Tarih’e damga vurmuş birçok vaka, keşif, ilim, bilim; hep bir dönüşümün sonucudur. İnsan, ruh ve bedenden oluşmuştur ya!.. Dönüşüm de buradaki

Tarih’e damga vurmuş birçok vaka, keşif, ilim, bilim; hep bir dönüşümün sonucudur. İnsan, ruh ve bedenden oluşmuştur ya!.. Dönüşüm de buradaki tercihini değiştiriyorsa Dünya’da bundan bir hayli etkilenir. Tercihimiz ruh mudur? Beden midir?.. Değişim ve dönüşümde bu tercihe göre şekillenir. 
Bir de ağzı ile ruh deyip, eylemleri beden diyenler var. En tehlikelisi onlardır… Hak yerler… Bu başlı başına incelenecek bir konu…
Evet tercihlerimiz çok önemlidir. Sadece bilmek değil, derinlemesine bilmek önemlidir. Çünkü tercihinin sonunda; ya tercihinin esiri olursun ya da tercihin senin esirin olur.
Kısa bir süre önce memlekete ziyarete gitmiştim. Ziyaretim esnasında köyümüzün yaşlılarından biri ile tanıştım. Adettir, tanımadığın birini gördüğünde tanımak için “baba” sorulur. O da aynen öyle yaptı, babamın kim olduğunu sordu, söyledim. Hemen tanıdı, babamın arkadaşıymış. Dur dedi sana babanın küçüklüğünden bir hatıra anlatayım. Çok sevindim, hevesle dinlemeye başladım. 

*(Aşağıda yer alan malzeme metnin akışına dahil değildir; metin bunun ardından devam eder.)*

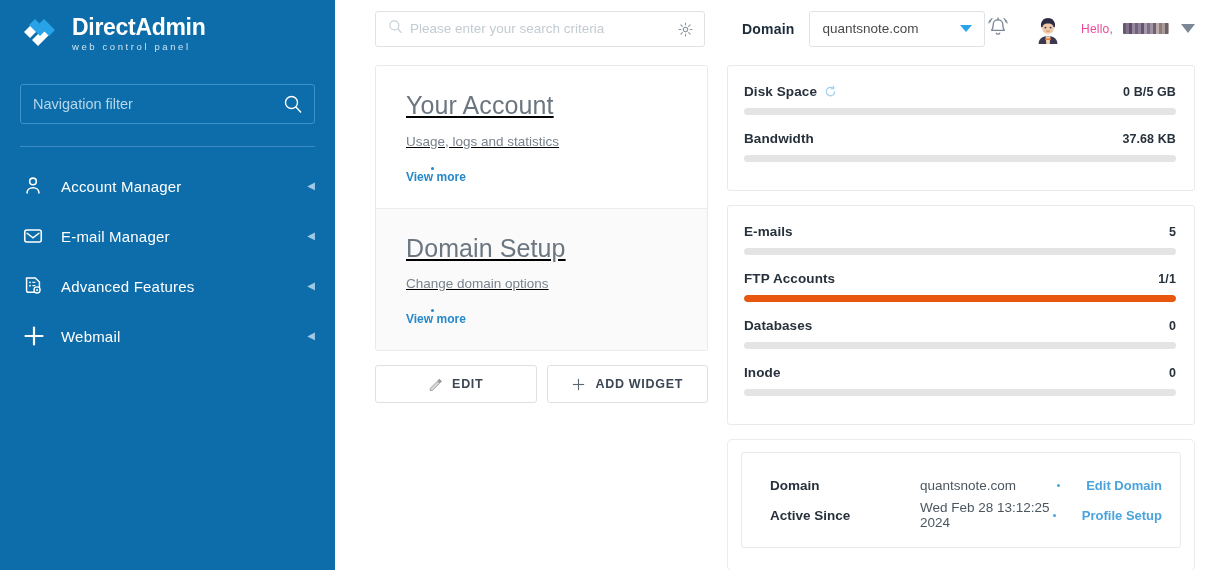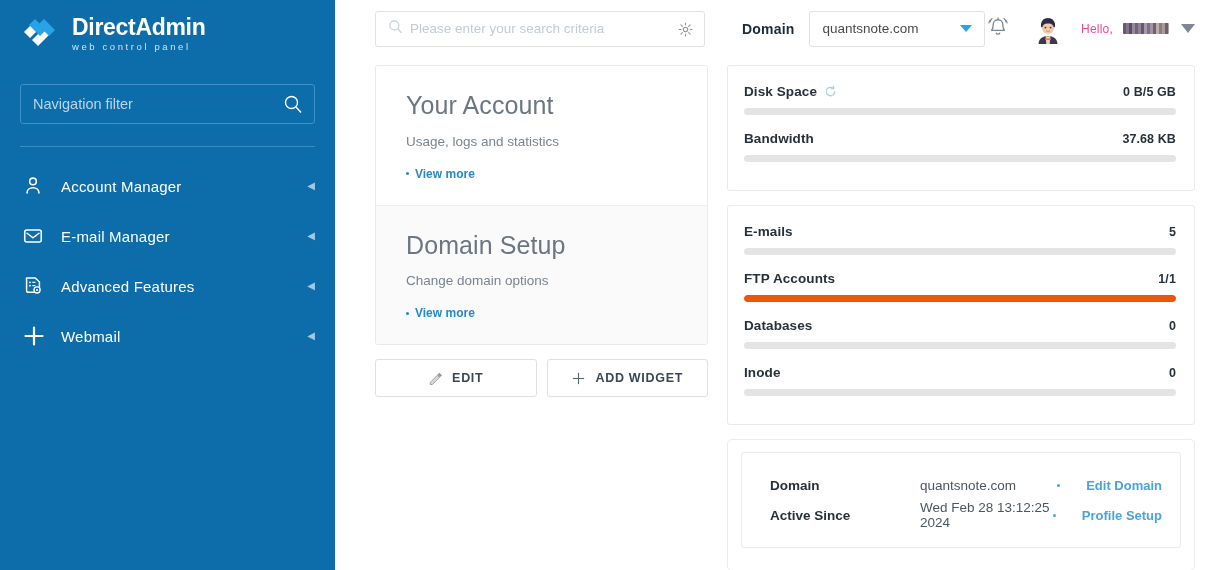--- a/index.html
+++ b/index.html
@@ -143,33 +143,34 @@
 
   
   .content { display: flex; padding: 8px 24px 0 40px; }
   .col-left { width: 333px; flex: 0 0 333px; }
   .col-right { flex: 1; margin-left: 19px; }
 
   .widget-stack { border: 1px solid #eaeaea; border-radius: 3px; overflow: hidden; }
   .widget {
     padding: 26px 28px 24px 30px;
     background: #ffffff;
+    text-decoration: underline;
   }
   .widget.alt { background: #fafafa; border-top: 1px solid #ededed; }
   .widget-title {
     font-size: 25px; color: #6b7681; font-weight: normal;
     letter-spacing: 0.1px; line-height: 1.1;
   }
   .widget-sub {
     font-size: 13.5px; color: #7a848e; margin-top: 14px;
   }
   .view-more {
     display: inline-flex; align-items: center;
     margin-top: 18px; font-size: 12px; font-weight: bold;
-    color: #2789c9; text-decoration: none; cursor: pointer;
+    color: #2789c9; text-decoration: none; cursor: pointer; flex-direction: column;
   }
   .view-more .dot {
     width: 3px; height: 3px; border-radius: 50%;
     background: #2789c9; margin-right: 6px;
   }
 
   .btn-row { display: flex; gap: 10px; margin-top: 14px; }
   .btn {
     flex: 1; height: 38px;
     border: 1px solid #e0e0e0; border-radius: 3px;

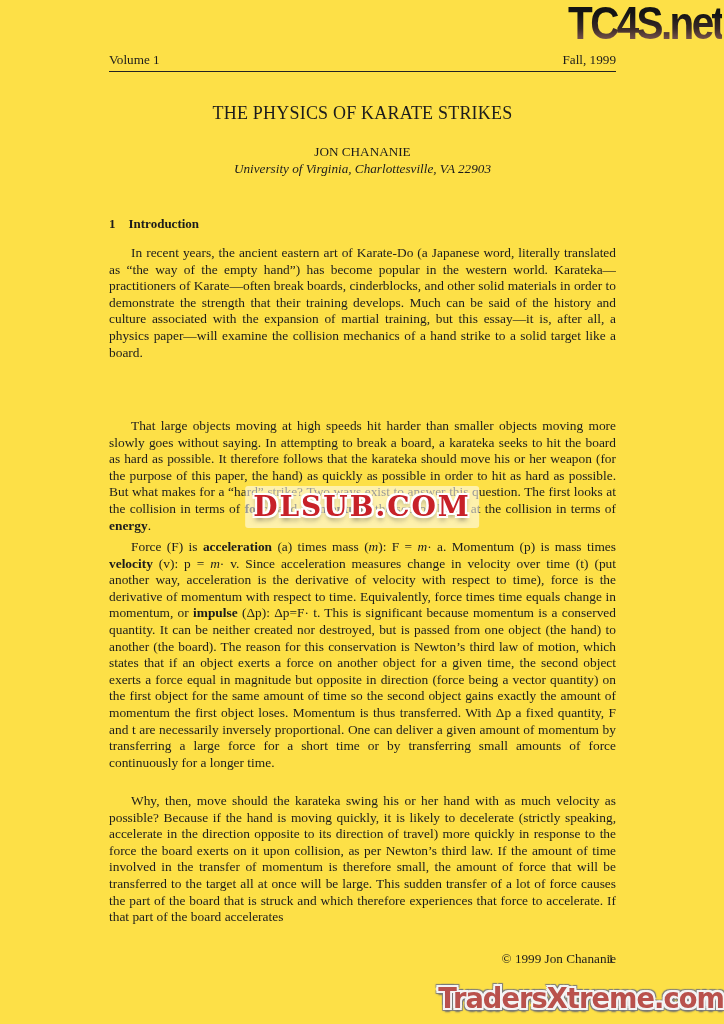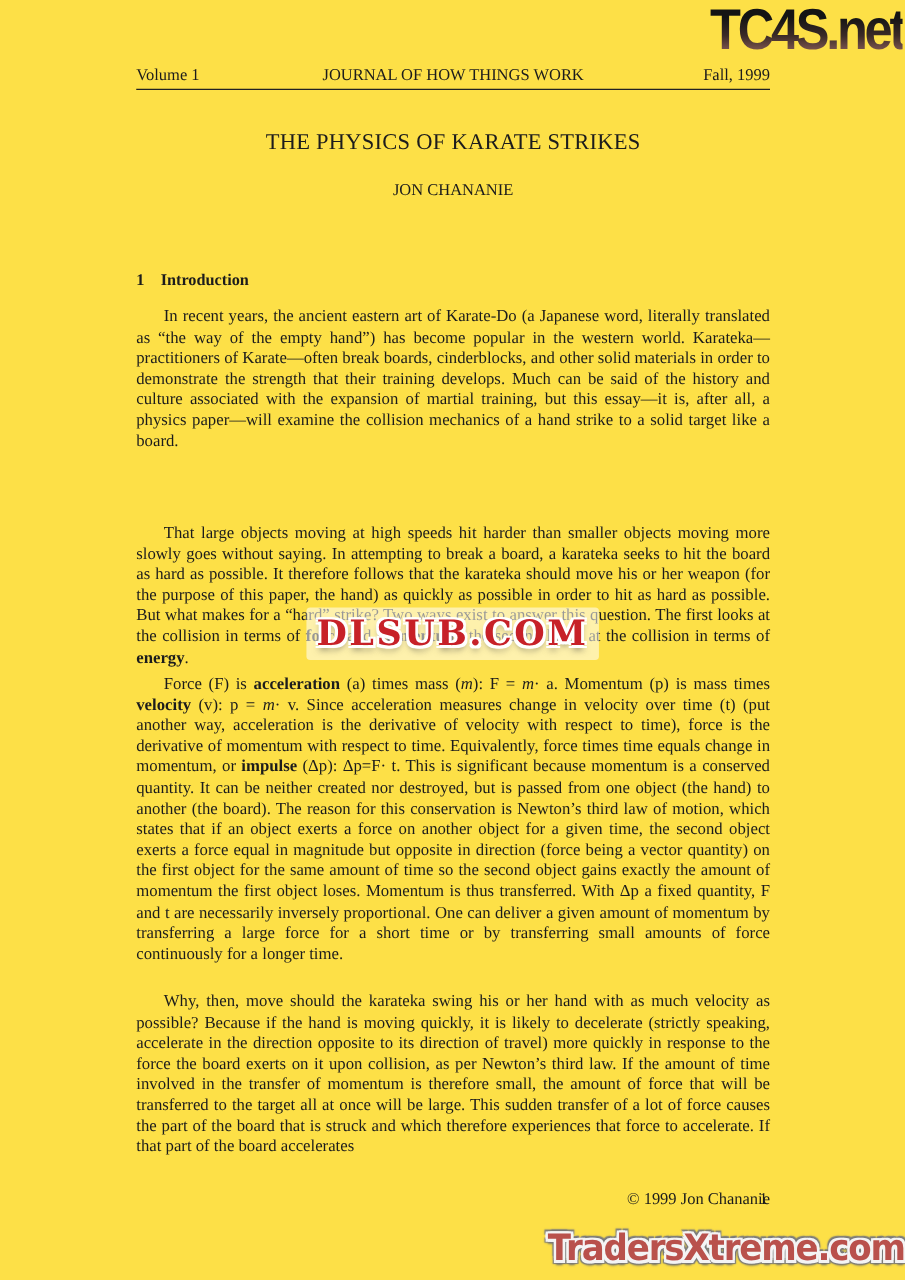--- a/index.html
+++ b/index.html
@@ -111,26 +111,26 @@
 </style>
 </head>
 <body>
 
 <div class="page">
 
   <div class="wm-tc4s">TC4S.net</div>
 
   <div class="header">
     <span>Volume 1</span>
-    <span class="center">JOURNAL OF HOW THINGS WORK</span>
     <span>Fall, 1999</span>
   </div>
 
   <div class="title">THE PHYSICS OF KARATE STRIKES</div>
   <div class="author">JON CHANANIE</div>
+  <div class="affiliation">University of Virginia, Charlottesville, VA 22903</div>
 
   <div class="sec-heading h1">
     <span class="num">1</span><span>Introduction</span>
   </div>
 
   <p class="par p1"><span>In recent years, the ancient eastern art of Karate-Do (a Japanese word, literally translated as “the way of the empty hand”) has become popular in the western world. Karateka—practitioners of Karate—often break boards, cinderblocks, and other solid materials in order to demonstrate the strength that their training develops. Much can be said of the history and culture associated with the expansion of martial training, but this essay—it is, after all, a physics paper—will examine the collision mechanics of a hand strike to a solid target like a board.</span></p>
 
 
   <p class="par p2"><span>That large objects moving at high speeds hit harder than smaller objects moving more slowly goes without saying. In attempting to break a board, a karateka seeks to hit the board as hard as possible. It therefore follows that the karateka should move his or her weapon (for the purpose of this paper, the hand) as quickly as possible in order to hit as hard as possible. But what makes for a “hard” strike? Two ways exist to answer this question. The first looks at the collision in terms of </span><span class="b">force</span><span> and </span><span class="b">momentum</span><span>; the second looks at the collision in terms of </span><span class="b">energy</span><span>.</span></p>
   <p class="par p3"><span>Force (F) is </span><span class="b">acceleration</span><span> (a) times mass (</span><span class="i">m</span><span>): F = </span><span class="i">m</span><span>· a. Momentum (p) is mass times </span><span class="b">velocity</span><span> (v): p = </span><span class="i">m</span><span>· v. Since acceleration measures change in velocity over time (t) (put another way, acceleration is the derivative of velocity with respect to time), force is the derivative of momentum with respect to time. Equivalently, force times time equals change in momentum, or </span><span class="b">impulse</span><span> (Δp): Δp=F· t. This is significant because momentum is a conserved quantity. It can be neither created nor destroyed, but is passed from one object (the hand) to another (the board). The reason for this conservation is Newton’s third law of motion, which states that if an object exerts a force on another object for a given time, the second object exerts a force equal in magnitude but opposite in direction (force being a vector quantity) on the first object for the same amount of time so the second object gains exactly the amount of momentum the first object loses. Momentum is thus transferred. With Δp a fixed quantity, F and t are necessarily inversely proportional. One can deliver a given amount of momentum by transferring a large force for a short time or by transferring small amounts of force continuously for a longer time.</span></p>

“Henüz 16 yaşlarındaydım, dedi. Hava kararmaya başlamıştı. Eşeğimin sırtında köye doğru ilerliyordum. Köy merasından geçerken, sizin avlu da babanı gördüm. Annesi kızıyordu, çok kızmış olmalı ki hafifçe dövüyordu da… İyice yaklaştım ve;
Hayırdır Mustafa, dedim.
Şimdi konuşmayalım akşama görüşürüz dedi. 
Bende sessizce yoluma devam ettim. Akşam oldu, baban köy meydanına geldi. Her akşam gençler orada toplanırdık. Tekrar sordum; 
Hayırdır Mustafa!..
Sorma arkadaşım bir kabahat işledim, annem kızdı ve beni cezalandırdı.
Ama, gördüm dedim. Babanda avludaydı, karışmadı mı? Diye tekrar sordum.
Yok karışmadı!.. Evimizde babam kızarken annem asla ses etmez. Annem kızarken de babam asla ses etmez. Dedi.” 
Babamın yaşamından küçükte olsa bir bölüm dinlediğim için çok sevinmiştim. Ayrıca hikaye de çok güzel mesajlar vardı, etkilenmiştim. Bundan 70 yıl önceydi ama bugünkü pedagogların “Anne kızarken baba karışmamalı, baba kızarken anne karışmamalı” söylemlerini o gün yaşıyorlardı. 
Çünkü aksi davranışlar taraf tutma, bölünme emareleri taşıyordu. Uzun vadede saygı, sevginin kaybolması riski taşıyordu. Kişiliğinin oturduğu bu yıllar çocuk için çok önemlidir.
Bugün pedagoglarımızın çırpınışlarına rağmen, çoğu evde bu kural uygulanamıyor. Ama yıllar önce yaşayan dedelerimiz, atalarımız bunu layıkıyla uygulamışlar.
Bugün ise bizler diyoruz ki!.. “Bizim neslimiz en gelişmiş nesil, hele bizden sonraki nesiller daha da gelişmiş doğuyor”. Hatta bir ara çok dikkat çeken şu örnek verilmişti; “Bugün çıkan tek bir günlük gazetede bulunan bilgi, geçmişte yaşayan bir kişinin ömür boyu edinemeyeceği bilgidir.” Doğru mu? Zaman, Görücez…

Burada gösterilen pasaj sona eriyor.